_Work request:_ From the line containing "discount: 10% = 708.41 -> 10% = 626.00" down to the last line of the material, return those lines verbatim and only those.

··· Source information

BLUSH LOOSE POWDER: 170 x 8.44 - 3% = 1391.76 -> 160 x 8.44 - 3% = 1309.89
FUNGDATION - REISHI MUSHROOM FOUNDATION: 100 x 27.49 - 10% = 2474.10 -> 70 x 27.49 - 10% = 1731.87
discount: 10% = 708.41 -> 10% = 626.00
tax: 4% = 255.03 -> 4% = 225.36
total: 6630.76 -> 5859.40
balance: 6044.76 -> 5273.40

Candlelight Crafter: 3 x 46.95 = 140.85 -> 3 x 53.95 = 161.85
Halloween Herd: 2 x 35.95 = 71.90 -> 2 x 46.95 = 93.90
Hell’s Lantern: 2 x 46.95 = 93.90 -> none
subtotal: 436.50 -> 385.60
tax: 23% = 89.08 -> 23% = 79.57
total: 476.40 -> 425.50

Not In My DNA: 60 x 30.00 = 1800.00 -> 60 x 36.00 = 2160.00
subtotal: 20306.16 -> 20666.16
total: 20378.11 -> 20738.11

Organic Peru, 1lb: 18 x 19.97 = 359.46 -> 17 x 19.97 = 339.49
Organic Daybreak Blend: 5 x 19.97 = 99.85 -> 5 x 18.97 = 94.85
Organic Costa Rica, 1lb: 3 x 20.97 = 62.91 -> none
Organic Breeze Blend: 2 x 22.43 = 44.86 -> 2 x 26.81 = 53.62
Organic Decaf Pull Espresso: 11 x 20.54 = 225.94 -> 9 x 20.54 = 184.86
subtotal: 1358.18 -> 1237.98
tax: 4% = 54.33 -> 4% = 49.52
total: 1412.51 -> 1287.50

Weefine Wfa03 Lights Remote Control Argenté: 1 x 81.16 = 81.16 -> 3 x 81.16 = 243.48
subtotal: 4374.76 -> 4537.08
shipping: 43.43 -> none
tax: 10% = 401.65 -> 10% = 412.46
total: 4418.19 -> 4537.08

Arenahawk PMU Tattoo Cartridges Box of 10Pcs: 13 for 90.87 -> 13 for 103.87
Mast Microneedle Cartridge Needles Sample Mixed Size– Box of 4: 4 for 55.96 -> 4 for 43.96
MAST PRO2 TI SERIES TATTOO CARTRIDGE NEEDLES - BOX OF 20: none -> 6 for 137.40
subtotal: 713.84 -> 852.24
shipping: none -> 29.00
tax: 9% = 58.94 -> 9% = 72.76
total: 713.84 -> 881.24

······

_Output for this exercise:_
discount: 10% = 708.41 -> 10% = 626.00
tax: 4% = 255.03 -> 4% = 225.36
total: 6630.76 -> 5859.40
balance: 6044.76 -> 5273.40

Candlelight Crafter: 3 x 46.95 = 140.85 -> 3 x 53.95 = 161.85
Halloween Herd: 2 x 35.95 = 71.90 -> 2 x 46.95 = 93.90
Hell’s Lantern: 2 x 46.95 = 93.90 -> none
subtotal: 436.50 -> 385.60
tax: 23% = 89.08 -> 23% = 79.57
total: 476.40 -> 425.50

Not In My DNA: 60 x 30.00 = 1800.00 -> 60 x 36.00 = 2160.00
subtotal: 20306.16 -> 20666.16
total: 20378.11 -> 20738.11

Organic Peru, 1lb: 18 x 19.97 = 359.46 -> 17 x 19.97 = 339.49
Organic Daybreak Blend: 5 x 19.97 = 99.85 -> 5 x 18.97 = 94.85
Organic Costa Rica, 1lb: 3 x 20.97 = 62.91 -> none
Organic Breeze Blend: 2 x 22.43 = 44.86 -> 2 x 26.81 = 53.62
Organic Decaf Pull Espresso: 11 x 20.54 = 225.94 -> 9 x 20.54 = 184.86
subtotal: 1358.18 -> 1237.98
tax: 4% = 54.33 -> 4% = 49.52
total: 1412.51 -> 1287.50

Weefine Wfa03 Lights Remote Control Argenté: 1 x 81.16 = 81.16 -> 3 x 81.16 = 243.48
subtotal: 4374.76 -> 4537.08
shipping: 43.43 -> none
tax: 10% = 401.65 -> 10% = 412.46
total: 4418.19 -> 4537.08

Arenahawk PMU Tattoo Cartridges Box of 10Pcs: 13 for 90.87 -> 13 for 103.87
Mast Microneedle Cartridge Needles Sample Mixed Size– Box of 4: 4 for 55.96 -> 4 for 43.96
MAST PRO2 TI SERIES TATTOO CARTRIDGE NEEDLES - BOX OF 20: none -> 6 for 137.40
subtotal: 713.84 -> 852.24
shipping: none -> 29.00
tax: 9% = 58.94 -> 9% = 72.76
total: 713.84 -> 881.24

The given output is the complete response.